Donna se dato a me, l’acuta doglia,
Che notte sento e giorno in mezzo il core,
Scoprirvi fosse, e come il crudo amore
Per troppo amarvi d’ogni ben mi spoglia;
Dubbio non ho che cangereste voglia,
Che pietà vi verria del mio dolore,
Nè più tardo sareste a far minore
Quel rigor che a morir solo m’invoglia.
Però che non pur voi, ma un tigre e un orso
S’accenderìa d’amor sentendo il foco,
Che m’agghiaccia la state e brucia il verno.

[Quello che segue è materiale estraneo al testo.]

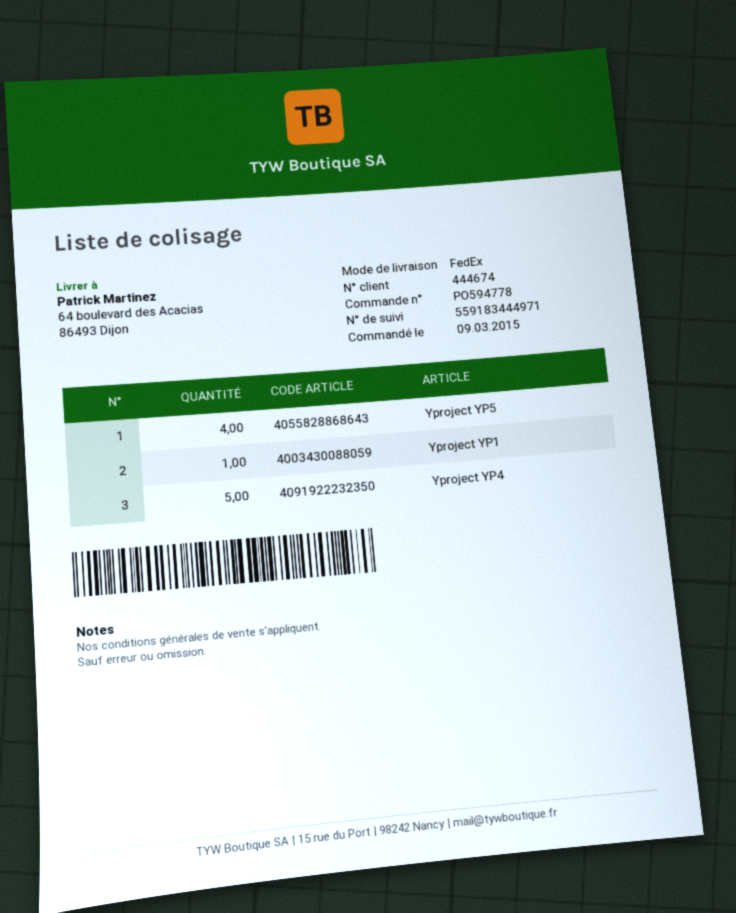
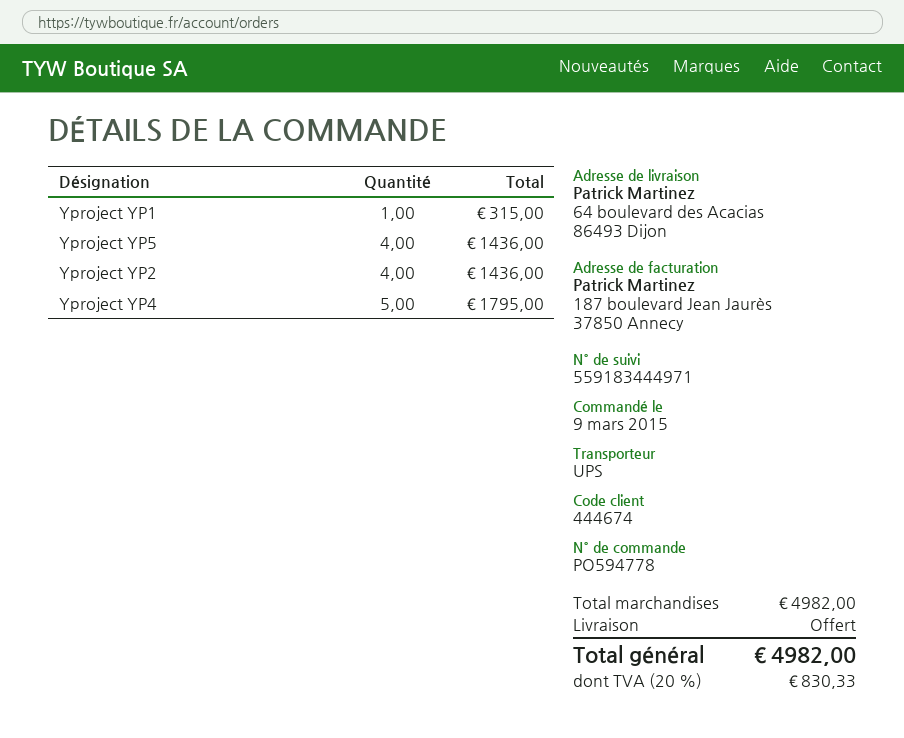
shipping method: FedEx -> UPS
Yproject YP2: none -> 4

Chi può dir com’egli arde, arde assai poco,
Io nol posso già far, dunque soccorso
Chiedo ora a voi, e chiederò in eterno.


IV.


A mal mio grado il mio desir mi mena
A riveder il loco ove fui preso
Da duo begli occhi, e l cor di fiamme acceso
Mi legò amor d’una gentil catena:
Ma quando giunge innanzi alla serena
Fronte di quella a cui già mi son reso,
Che non posso nè voglio esser difeso,
Perdo i sensi, l’ardir, l'arte, e la lena.
Fugge per tema il sangue in mezzo il core,
E scorrer per le membra un gelo sento,
Mentre ivi stò com’uom che parla e sogna:
Il pensiero a mirarla è solo intento,
Ma tal esce da lei divin splendore,
Ch’abbassar gli occhi a forza mi bisogna.